WHAT IS BEING ASKED | Please output exactly the lines of the material from the first through the line containing "-23,7 +23,7 @@", and nothing more.

MATERIAL FOR THIS TASK |
★ ★ ★
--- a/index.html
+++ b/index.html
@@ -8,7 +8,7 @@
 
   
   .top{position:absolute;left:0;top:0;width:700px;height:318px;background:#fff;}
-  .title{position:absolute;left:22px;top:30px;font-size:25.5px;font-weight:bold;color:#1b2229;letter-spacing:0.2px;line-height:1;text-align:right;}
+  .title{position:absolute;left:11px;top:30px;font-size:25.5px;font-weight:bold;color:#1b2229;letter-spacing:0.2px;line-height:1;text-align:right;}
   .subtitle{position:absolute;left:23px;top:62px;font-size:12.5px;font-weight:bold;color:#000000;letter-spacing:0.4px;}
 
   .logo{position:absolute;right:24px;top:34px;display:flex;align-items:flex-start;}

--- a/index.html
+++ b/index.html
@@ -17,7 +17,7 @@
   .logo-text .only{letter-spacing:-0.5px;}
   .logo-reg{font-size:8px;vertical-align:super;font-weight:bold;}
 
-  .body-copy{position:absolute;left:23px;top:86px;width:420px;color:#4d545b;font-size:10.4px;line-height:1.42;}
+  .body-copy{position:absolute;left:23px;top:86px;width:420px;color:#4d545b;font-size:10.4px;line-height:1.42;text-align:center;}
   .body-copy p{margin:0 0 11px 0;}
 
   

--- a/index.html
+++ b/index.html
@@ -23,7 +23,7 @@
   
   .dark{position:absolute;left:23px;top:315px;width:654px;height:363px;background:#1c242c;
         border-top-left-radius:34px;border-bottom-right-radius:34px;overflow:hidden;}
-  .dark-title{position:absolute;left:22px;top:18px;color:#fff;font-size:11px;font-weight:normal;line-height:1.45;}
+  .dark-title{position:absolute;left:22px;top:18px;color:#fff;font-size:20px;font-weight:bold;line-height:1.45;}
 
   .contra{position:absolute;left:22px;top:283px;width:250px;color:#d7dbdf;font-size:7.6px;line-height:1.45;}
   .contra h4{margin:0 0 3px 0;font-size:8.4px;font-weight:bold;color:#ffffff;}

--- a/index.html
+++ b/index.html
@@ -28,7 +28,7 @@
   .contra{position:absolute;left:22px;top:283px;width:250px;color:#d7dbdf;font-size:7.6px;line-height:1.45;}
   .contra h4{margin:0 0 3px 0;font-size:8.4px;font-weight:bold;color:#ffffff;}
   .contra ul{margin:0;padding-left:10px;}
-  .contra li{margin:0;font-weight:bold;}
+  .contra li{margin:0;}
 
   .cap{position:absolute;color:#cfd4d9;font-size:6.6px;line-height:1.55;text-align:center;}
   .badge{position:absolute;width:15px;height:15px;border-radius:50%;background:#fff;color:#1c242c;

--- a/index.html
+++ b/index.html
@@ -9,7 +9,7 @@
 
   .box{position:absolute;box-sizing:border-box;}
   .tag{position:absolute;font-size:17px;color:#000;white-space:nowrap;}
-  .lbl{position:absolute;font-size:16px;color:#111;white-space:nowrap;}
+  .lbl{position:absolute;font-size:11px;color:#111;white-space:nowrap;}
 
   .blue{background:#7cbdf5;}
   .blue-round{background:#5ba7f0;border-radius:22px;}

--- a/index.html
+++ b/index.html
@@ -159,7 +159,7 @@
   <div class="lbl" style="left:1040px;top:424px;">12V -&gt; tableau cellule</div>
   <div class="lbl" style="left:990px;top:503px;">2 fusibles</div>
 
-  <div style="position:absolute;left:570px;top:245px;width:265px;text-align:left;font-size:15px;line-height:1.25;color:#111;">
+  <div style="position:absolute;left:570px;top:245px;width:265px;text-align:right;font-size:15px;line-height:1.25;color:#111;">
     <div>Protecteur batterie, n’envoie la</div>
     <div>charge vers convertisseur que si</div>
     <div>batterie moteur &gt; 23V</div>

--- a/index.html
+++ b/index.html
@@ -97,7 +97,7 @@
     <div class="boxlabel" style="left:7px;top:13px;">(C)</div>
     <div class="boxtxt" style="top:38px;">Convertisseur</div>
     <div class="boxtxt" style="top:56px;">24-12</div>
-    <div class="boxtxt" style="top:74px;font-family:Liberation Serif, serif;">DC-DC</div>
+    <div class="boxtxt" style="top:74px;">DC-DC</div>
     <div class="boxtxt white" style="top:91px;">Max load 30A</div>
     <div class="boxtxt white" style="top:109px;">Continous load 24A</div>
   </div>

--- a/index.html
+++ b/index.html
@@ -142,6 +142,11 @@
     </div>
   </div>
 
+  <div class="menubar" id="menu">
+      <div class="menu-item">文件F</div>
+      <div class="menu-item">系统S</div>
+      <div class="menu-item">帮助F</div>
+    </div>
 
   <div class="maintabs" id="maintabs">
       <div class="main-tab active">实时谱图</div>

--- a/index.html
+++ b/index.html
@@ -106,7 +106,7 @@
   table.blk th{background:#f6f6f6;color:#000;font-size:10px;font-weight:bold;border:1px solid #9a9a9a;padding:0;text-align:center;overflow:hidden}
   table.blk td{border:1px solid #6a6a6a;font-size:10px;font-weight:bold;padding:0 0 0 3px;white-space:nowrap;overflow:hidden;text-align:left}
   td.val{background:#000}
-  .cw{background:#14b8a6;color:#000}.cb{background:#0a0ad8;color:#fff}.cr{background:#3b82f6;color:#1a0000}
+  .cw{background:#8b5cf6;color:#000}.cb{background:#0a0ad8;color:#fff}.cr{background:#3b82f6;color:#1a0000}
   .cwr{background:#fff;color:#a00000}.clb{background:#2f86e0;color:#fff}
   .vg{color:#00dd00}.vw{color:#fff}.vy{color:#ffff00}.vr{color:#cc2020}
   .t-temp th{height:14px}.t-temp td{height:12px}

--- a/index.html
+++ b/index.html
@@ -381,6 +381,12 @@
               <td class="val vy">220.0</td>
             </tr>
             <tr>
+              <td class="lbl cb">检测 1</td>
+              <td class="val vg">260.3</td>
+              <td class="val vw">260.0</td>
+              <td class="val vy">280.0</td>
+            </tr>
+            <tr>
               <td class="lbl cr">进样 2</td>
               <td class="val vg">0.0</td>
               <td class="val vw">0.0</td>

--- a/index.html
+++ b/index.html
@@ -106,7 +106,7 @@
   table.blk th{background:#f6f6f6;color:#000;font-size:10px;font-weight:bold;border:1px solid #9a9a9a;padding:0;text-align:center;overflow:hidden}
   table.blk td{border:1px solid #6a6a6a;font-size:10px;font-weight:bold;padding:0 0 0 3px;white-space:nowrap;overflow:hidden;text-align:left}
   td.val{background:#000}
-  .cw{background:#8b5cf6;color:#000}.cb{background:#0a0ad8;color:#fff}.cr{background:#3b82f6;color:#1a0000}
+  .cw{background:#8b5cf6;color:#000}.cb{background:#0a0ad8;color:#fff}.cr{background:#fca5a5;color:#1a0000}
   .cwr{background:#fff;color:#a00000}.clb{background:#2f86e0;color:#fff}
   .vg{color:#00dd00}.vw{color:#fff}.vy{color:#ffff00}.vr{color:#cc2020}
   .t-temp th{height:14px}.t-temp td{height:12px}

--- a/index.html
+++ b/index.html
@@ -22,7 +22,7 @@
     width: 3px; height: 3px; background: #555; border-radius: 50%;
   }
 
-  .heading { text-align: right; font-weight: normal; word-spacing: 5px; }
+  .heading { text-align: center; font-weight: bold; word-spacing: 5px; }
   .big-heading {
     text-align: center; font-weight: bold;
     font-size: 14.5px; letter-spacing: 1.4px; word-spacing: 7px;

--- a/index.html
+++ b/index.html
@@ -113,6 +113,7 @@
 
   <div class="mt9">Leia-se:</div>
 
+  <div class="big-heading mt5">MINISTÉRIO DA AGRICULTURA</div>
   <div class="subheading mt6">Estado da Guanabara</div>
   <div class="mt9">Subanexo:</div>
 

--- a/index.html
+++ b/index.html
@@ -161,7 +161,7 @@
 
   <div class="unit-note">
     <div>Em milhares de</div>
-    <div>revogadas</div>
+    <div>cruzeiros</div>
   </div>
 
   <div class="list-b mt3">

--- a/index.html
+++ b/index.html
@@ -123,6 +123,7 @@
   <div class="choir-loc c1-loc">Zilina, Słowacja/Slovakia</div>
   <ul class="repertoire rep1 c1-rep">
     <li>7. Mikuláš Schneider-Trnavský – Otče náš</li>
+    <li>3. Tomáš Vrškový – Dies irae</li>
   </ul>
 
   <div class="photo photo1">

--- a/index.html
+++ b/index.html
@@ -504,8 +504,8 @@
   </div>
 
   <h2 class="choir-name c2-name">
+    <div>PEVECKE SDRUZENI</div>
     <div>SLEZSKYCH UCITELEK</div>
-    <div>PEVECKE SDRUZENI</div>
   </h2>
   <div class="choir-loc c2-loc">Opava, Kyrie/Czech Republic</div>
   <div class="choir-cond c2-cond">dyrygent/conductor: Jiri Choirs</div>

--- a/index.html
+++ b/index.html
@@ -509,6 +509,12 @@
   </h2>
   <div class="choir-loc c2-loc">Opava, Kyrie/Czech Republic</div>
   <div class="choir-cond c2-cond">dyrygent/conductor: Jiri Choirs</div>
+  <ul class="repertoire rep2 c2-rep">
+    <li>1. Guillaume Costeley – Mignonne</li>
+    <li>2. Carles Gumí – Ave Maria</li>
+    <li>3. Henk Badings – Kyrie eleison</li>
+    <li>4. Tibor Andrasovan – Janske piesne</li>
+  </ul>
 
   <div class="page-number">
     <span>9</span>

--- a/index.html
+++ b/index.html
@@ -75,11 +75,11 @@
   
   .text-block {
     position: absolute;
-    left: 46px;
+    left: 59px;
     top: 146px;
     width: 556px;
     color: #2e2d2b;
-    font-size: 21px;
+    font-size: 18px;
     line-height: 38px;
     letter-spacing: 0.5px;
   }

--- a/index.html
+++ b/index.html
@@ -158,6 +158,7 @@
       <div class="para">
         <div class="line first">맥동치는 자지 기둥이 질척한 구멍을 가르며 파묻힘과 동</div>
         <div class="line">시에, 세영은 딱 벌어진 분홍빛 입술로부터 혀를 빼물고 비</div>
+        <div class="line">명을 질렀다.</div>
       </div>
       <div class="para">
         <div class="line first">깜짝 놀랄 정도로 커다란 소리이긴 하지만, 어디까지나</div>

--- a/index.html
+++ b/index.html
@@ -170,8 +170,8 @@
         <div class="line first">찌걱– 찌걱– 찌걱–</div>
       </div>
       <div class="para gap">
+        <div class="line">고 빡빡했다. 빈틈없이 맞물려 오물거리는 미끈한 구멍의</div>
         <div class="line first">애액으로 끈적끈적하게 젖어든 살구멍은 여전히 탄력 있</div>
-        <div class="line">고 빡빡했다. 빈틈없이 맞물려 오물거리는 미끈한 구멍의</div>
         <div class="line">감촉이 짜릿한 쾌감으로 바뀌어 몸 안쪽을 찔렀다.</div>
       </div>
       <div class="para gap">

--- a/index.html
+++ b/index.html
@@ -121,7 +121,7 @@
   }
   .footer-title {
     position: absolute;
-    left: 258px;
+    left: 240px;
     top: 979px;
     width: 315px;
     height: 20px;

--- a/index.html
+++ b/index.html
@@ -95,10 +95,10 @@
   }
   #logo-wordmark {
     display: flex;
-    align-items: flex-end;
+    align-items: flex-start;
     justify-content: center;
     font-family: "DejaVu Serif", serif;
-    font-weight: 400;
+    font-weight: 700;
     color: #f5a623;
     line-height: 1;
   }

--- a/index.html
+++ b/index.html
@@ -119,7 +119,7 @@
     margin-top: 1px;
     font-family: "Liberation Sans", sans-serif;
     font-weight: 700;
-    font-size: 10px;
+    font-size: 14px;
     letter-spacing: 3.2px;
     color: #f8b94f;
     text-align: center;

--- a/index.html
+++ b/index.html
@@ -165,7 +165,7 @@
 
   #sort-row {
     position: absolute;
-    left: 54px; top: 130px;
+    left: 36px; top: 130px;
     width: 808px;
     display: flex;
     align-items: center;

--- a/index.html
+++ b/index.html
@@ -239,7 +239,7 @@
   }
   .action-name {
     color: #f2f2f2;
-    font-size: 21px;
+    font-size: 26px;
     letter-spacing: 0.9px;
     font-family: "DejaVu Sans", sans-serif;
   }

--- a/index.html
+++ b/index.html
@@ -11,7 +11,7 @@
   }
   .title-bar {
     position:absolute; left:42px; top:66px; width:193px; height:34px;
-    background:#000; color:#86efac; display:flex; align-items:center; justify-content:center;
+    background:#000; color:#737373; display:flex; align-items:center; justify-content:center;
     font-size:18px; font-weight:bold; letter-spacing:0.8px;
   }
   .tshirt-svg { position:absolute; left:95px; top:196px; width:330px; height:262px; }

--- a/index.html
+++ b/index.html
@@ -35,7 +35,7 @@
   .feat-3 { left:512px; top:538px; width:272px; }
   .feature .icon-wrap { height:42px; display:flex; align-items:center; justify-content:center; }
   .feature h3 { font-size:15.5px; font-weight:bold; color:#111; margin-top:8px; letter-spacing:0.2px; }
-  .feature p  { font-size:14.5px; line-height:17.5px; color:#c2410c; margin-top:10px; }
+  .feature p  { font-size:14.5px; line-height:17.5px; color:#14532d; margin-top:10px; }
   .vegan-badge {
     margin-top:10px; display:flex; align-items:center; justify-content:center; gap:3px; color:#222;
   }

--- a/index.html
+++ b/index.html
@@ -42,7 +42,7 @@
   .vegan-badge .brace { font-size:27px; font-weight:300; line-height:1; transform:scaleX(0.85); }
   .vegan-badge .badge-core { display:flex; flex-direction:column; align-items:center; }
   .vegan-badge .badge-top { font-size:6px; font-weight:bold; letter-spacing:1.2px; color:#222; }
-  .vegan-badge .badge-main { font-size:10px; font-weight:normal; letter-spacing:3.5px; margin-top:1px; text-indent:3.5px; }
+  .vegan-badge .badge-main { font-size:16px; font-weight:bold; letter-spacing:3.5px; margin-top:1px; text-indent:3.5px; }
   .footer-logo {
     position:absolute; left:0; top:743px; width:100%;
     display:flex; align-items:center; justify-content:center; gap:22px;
★ ★ ★
TASK SOLUTION |
--- a/index.html
+++ b/index.html
@@ -8,7 +8,7 @@
 
   
   .top{position:absolute;left:0;top:0;width:700px;height:318px;background:#fff;}
-  .title{position:absolute;left:22px;top:30px;font-size:25.5px;font-weight:bold;color:#1b2229;letter-spacing:0.2px;line-height:1;text-align:right;}
+  .title{position:absolute;left:11px;top:30px;font-size:25.5px;font-weight:bold;color:#1b2229;letter-spacing:0.2px;line-height:1;text-align:right;}
   .subtitle{position:absolute;left:23px;top:62px;font-size:12.5px;font-weight:bold;color:#000000;letter-spacing:0.4px;}
 
   .logo{position:absolute;right:24px;top:34px;display:flex;align-items:flex-start;}

--- a/index.html
+++ b/index.html
@@ -17,7 +17,7 @@
   .logo-text .only{letter-spacing:-0.5px;}
   .logo-reg{font-size:8px;vertical-align:super;font-weight:bold;}
 
-  .body-copy{position:absolute;left:23px;top:86px;width:420px;color:#4d545b;font-size:10.4px;line-height:1.42;}
+  .body-copy{position:absolute;left:23px;top:86px;width:420px;color:#4d545b;font-size:10.4px;line-height:1.42;text-align:center;}
   .body-copy p{margin:0 0 11px 0;}
 
   

--- a/index.html
+++ b/index.html
@@ -23,7 +23,7 @@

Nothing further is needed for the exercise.